One reason McLaughlin credited for her success was a switch to coach Bob Kersee. He has coached some of America’s best female Olympians including his wife, Jackie Joyner-Kersee, along with Florence Griffith Joyner, Gail Devers and Allyson Felix.
“If anybody knows Bobby, he is old school,” said Sharrieffa Barksdale, a 1984 Olympian who now works for USA Track & Field. “He can predict where you should be at all the time. Being out there with him daily, he’s such a no-nonsense person.”
Kersee has McLaughlin study tape of Edwin Moses, one of the all-time great hurdlers, and get tips from Joyner-Kersee. He also helped McLaughlin change from the standard 15 strides between hurdles women take to 14 by extending her stride.
“Sydney never stutter stepped (in the Olympic Trials). He gave her a chance to do the 100 hurdles with that bad leg and now she can hurdle with either leg without stuttering. I could alternate but would stutter step.She has mastered what he wanted her to do and it showed,” Barksdale said.
Barksdale, who lived in Lexington for 22 years, said getting to train with Allyson Felix, another Kersee client, helped McLaughlin also. Felix, 35, qualified for a fifth Olympics during the U.S. Trials.
“Just being around Allyson was good for Sydney,” Barksdale said. “It was always easy to tell Sydney was going to be special even before she got to UK. But now she has just gone to a different level.”
Barksdale thinks the world record could be lowered again at the Olympics by either McLaughlin or reigning world champion Dalilah Muhammad, who finished second in the U.S. Trials in 52.42 seconds.
“Between them, the world record will go down again,” Barksdale said. “She (McLaughlin) has so much left.
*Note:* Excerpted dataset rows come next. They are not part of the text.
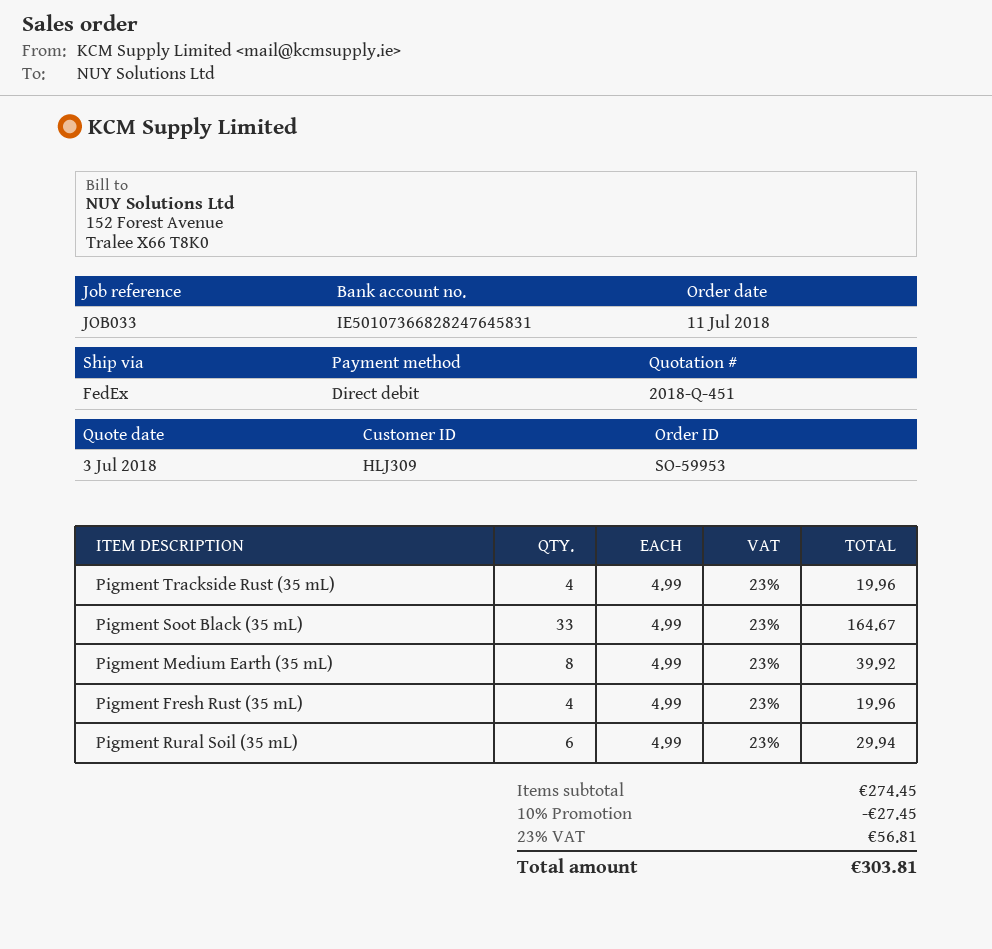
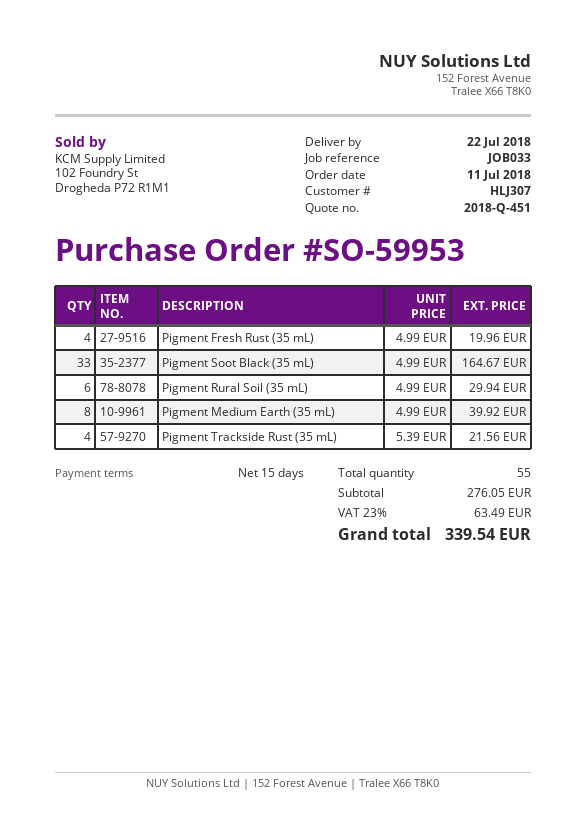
customer number: HLJ309 -> HLJ307
Pigment Trackside Rust (35 mL): 4 x 4.99 = 19.96 -> 4 x 5.39 = 21.56
subtotal: 274.45 -> 276.05
discount: 10% = 27.45 -> none
tax: 23% = 56.81 -> 23% = 63.49
total: 303.81 -> 339.54

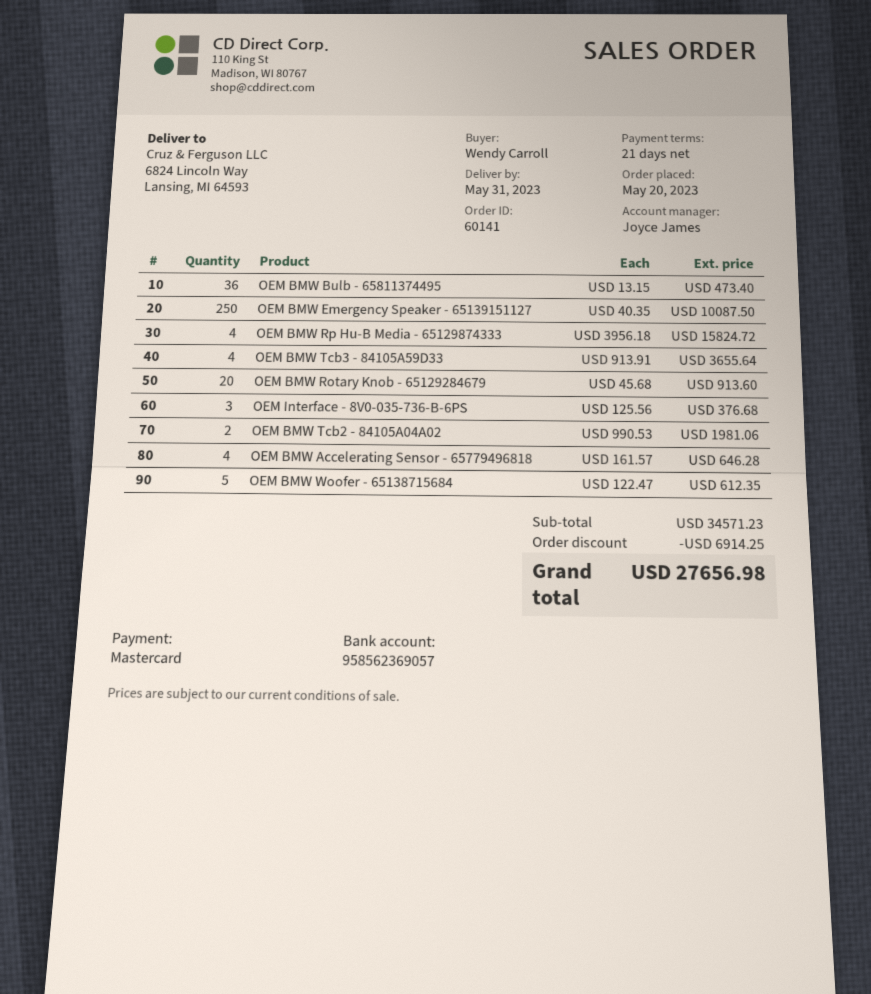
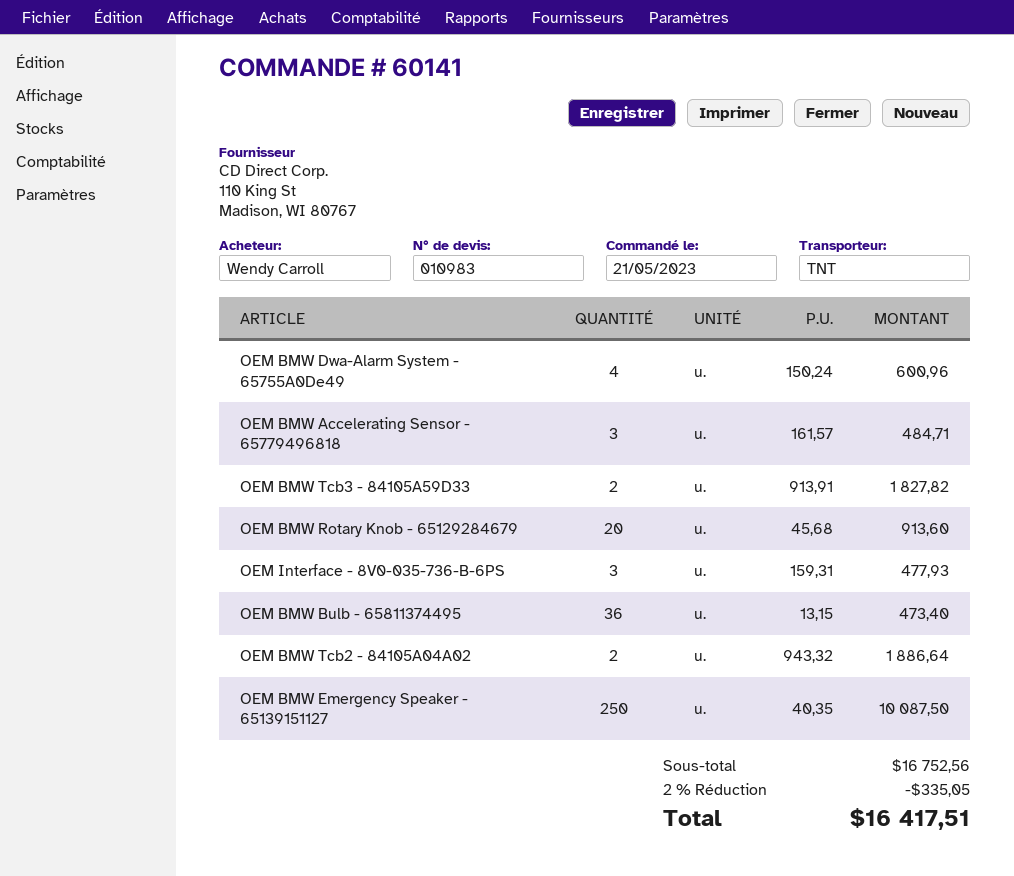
order date: 2023-05-20 -> 2023-05-21
OEM BMW Rp Hu-B Media - 65129874333: 4 x 3956.18 = 15824.72 -> none
OEM BMW Tcb3 - 84105A59D33: 4 x 913.91 = 3655.64 -> 2 x 913.91 = 1827.82
OEM Interface - 8V0-035-736-B-6PS: 3 x 125.56 = 376.68 -> 3 x 159.31 = 477.93
OEM BMW Tcb2 - 84105A04A02: 2 x 990.53 = 1981.06 -> 2 x 943.32 = 1886.64
OEM BMW Accelerating Sensor - 65779496818: 4 x 161.57 = 646.28 -> 3 x 161.57 = 484.71
OEM BMW Woofer - 65138715684: 5 x 122.47 = 612.35 -> none
OEM BMW Dwa-Alarm System - 65755A0De49: none -> 4 x 150.24 = 600.96
subtotal: 34571.23 -> 16752.56
discount: 6914.25 -> 335.05
total: 27656.98 -> 16417.51

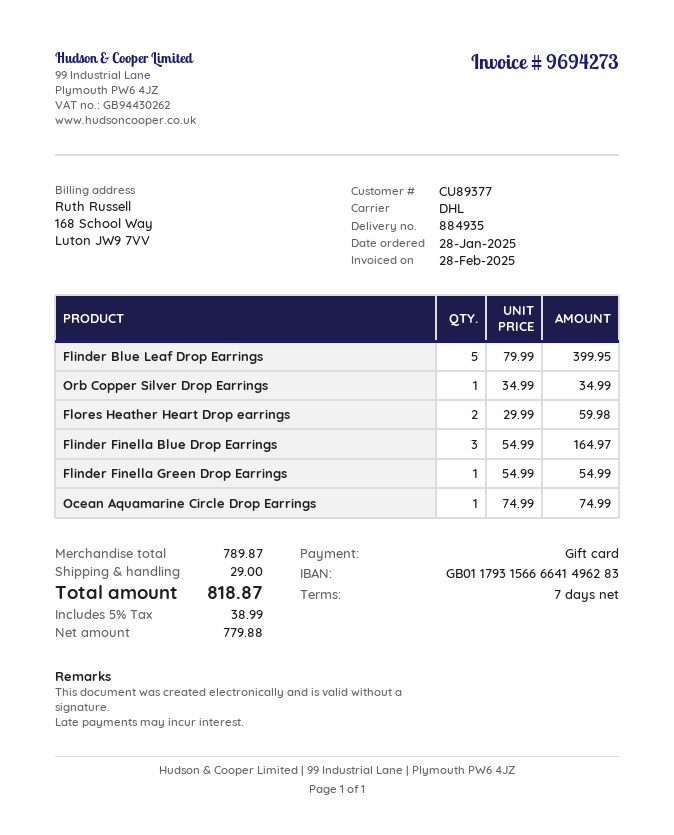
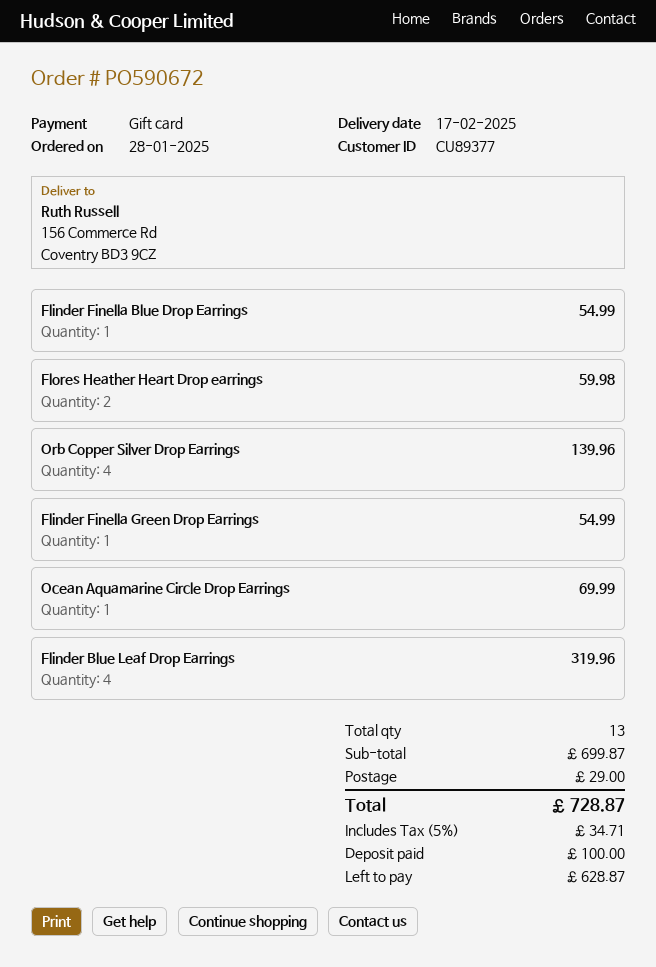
Flinder Blue Leaf Drop Earrings: 5 for 399.95 -> 4 for 319.96
Orb Copper Silver Drop Earrings: 1 for 34.99 -> 4 for 139.96
Flinder Finella Blue Drop Earrings: 3 for 164.97 -> 1 for 54.99
Ocean Aquamarine Circle Drop Earrings: 1 for 74.99 -> 1 for 69.99
subtotal: 789.87 -> 699.87
tax: 5% = 38.99 -> 5% = 34.71
total: 818.87 -> 728.87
She did not even look like she was running. She wanted it and sacrificed and gave up a lot to get to this point. Both of them (McLaughlin and Muhammad) are going to be peaking at the perfect time for the Olympics.
“They push each other. They both went up to each other after the race, and that was really special. That’s what our sport is all about and why they are good for each other.”
So what time could the 400 hurdles produce in Tokyo?
“I think 51.6 or 51.7. Either one of them could do it,” Barksdale said. “The one who runs the perfect race will win gold and set another world record. I know it’s coming.”